The Wall Street research analysts are also having a field day with the prospects of the deal, as you would expect. Our old friend Steven Cahall, at Wells Fargo, just came out with his third WBD-related report in a week. He wrote that he does not expect WBD stock price to move much beyond $19 a share, unless “a competitive situation arises,” with the “key question” being whether firms like Netflix, Amazon, and Apple “enter the fray.” (This is not investment advice.)

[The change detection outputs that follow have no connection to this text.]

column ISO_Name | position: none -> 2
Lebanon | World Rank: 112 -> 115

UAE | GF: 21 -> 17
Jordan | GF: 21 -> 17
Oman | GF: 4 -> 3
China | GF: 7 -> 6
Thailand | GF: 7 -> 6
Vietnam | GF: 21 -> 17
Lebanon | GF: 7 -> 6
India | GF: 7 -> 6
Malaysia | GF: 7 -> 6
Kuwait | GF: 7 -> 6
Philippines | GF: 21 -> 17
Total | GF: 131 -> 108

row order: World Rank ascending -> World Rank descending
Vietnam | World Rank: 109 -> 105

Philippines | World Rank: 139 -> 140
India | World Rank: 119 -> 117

His conclusion, like mine, is that neither Apple nor Amazon will go for all of WBD. Netflix might be interested in Zaz’s streaming & studios business, which would be split off from the mothership under the plan that will take effect next April. But as I discussed on Sunday, Zaz would need to convince his board and WBD shareholders that there would be more value coming from the split than from the Ellisons—that two in the bush is worth more than a bird in hand. That’s a tough argument, especially given the increase in the WBD stock. It’ll require plenty of PowerPoint presentations and investment banker hours crafting a thesis that will be hard for WBD’s shareholders to swallow, although I’m sure WBD’s board, including the new trio of Joey Levin, Anthony Noto, and Anton Levy, will support Zaz.

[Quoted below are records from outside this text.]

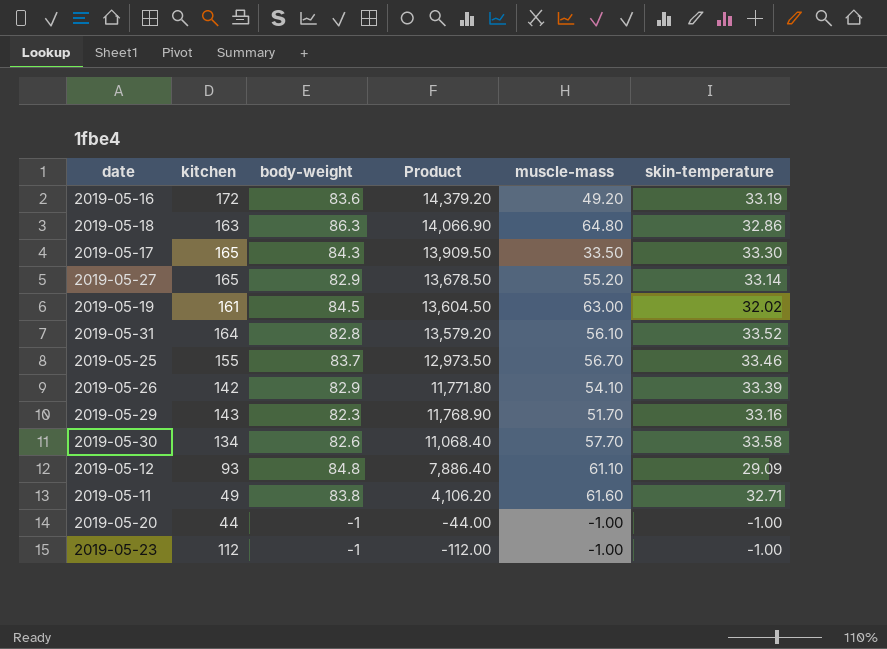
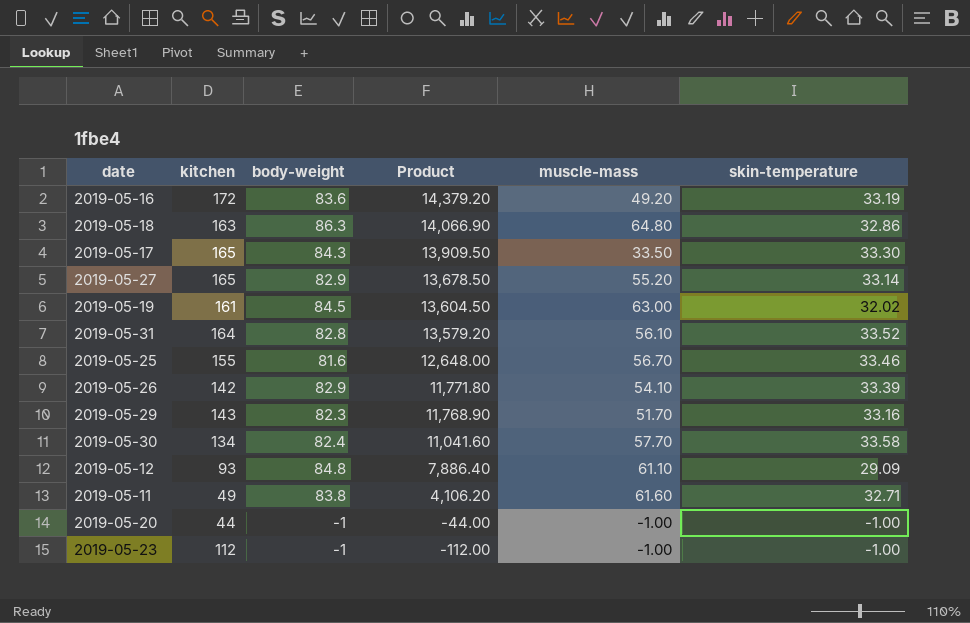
2019-05-25 | body-weight: 83.7 -> 81.6
2019-05-25 | Product: 12,973.50 -> 12,648.00
2019-05-30 | body-weight: 82.6 -> 82.4
2019-05-30 | Product: 11,068.40 -> 11,041.60

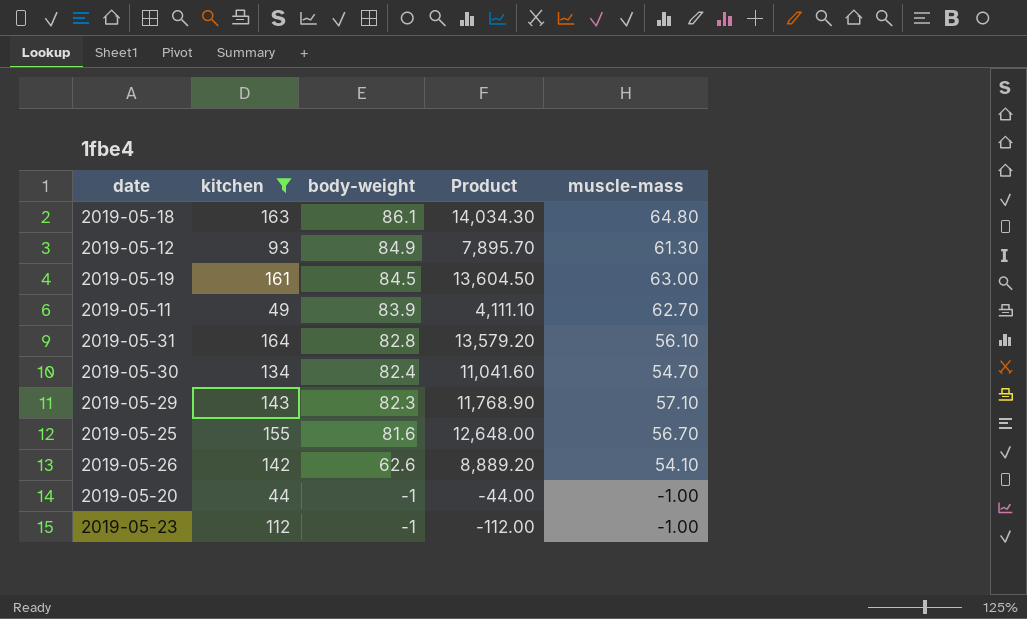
filter: none -> kitchen <= 164
row order: Product descending -> body-weight descending
column skin-temperature | position: 6 -> none
2019-05-18 | body-weight: 86.3 -> 86.1
2019-05-18 | Product: 14,066.90 -> 14,034.30
2019-05-12 | body-weight: 84.8 -> 84.9
2019-05-12 | Product: 7,886.40 -> 7,895.70
2019-05-12 | muscle-mass: 61.10 -> 61.30
2019-05-11 | body-weight: 83.8 -> 83.9
2019-05-11 | Product: 4,106.20 -> 4,111.10
2019-05-11 | muscle-mass: 61.60 -> 62.70
2019-05-30 | muscle-mass: 57.70 -> 54.70
2019-05-29 | muscle-mass: 51.70 -> 57.10
2019-05-26 | body-weight: 82.9 -> 62.6
2019-05-26 | Product: 11,771.80 -> 8,889.20

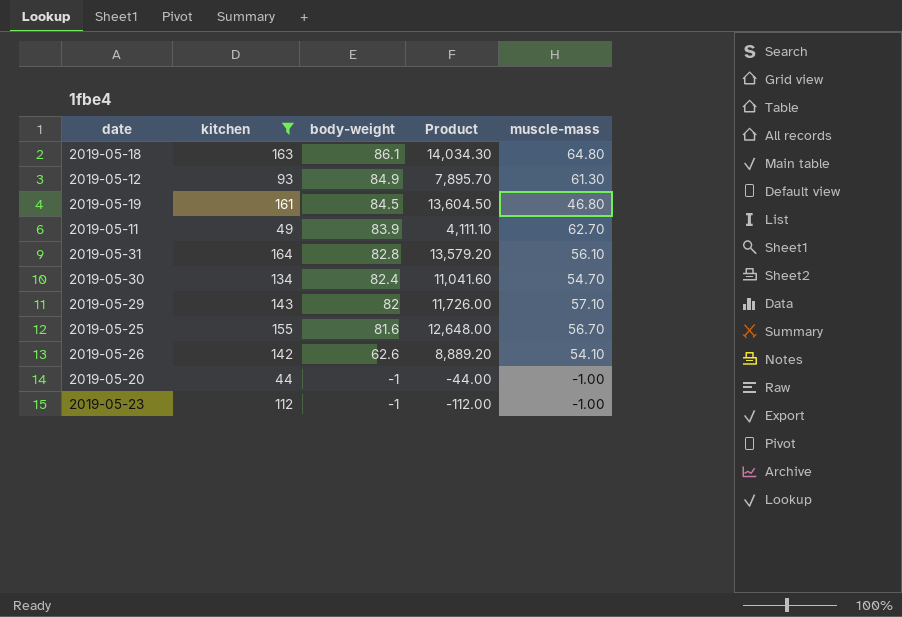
2019-05-19 | muscle-mass: 63.00 -> 46.80
2019-05-29 | body-weight: 82.3 -> 82
2019-05-29 | Product: 11,768.90 -> 11,726.00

In any case, it’s going to be a rough process for Zaz, even with his M&A street cred and his hopes to gin up a serious auction. “No investor we have talked to believes WBD C.E.O. David Zaslav and the WBD Board of Directors could vote NO on a Paramount bid, assuming a $20+ offer, with the vast majority in cash (leveraging the Ellison family fortune),” Rich Greenfield wrote on Monday. He doesn’t even think Comcast or Disney or Fox can compete with Larry Ellison, although in a new piece on Tuesday, he described Comcast/NBCU as “the only realistic dark horse,” an idea I’ve been championing for a few years now. Rich added that saying no to Paramount could be perceived as “complete and utter insanity.”

Yes, he conceded that there was a post-split bidding war argument. And, of course, he noted that Zaz does visibly love his Polo Lounge status. “We simply do not believe Zaslav wants to sell now and give up one of the most coveted jobs in Hollywood, especially when he feels he is on the cusp of unlocking shareholder value through the split,” Rich continued. “Not to mention, Zaslav’s belief that while it has taken time for his management changes to positively impact studio results, it is finally starting to happen.”

But, in the end, Rich knows what has to happen here, assuming the Ellisons are serious. “Take the money and run,” he concluded. He’s not wrong.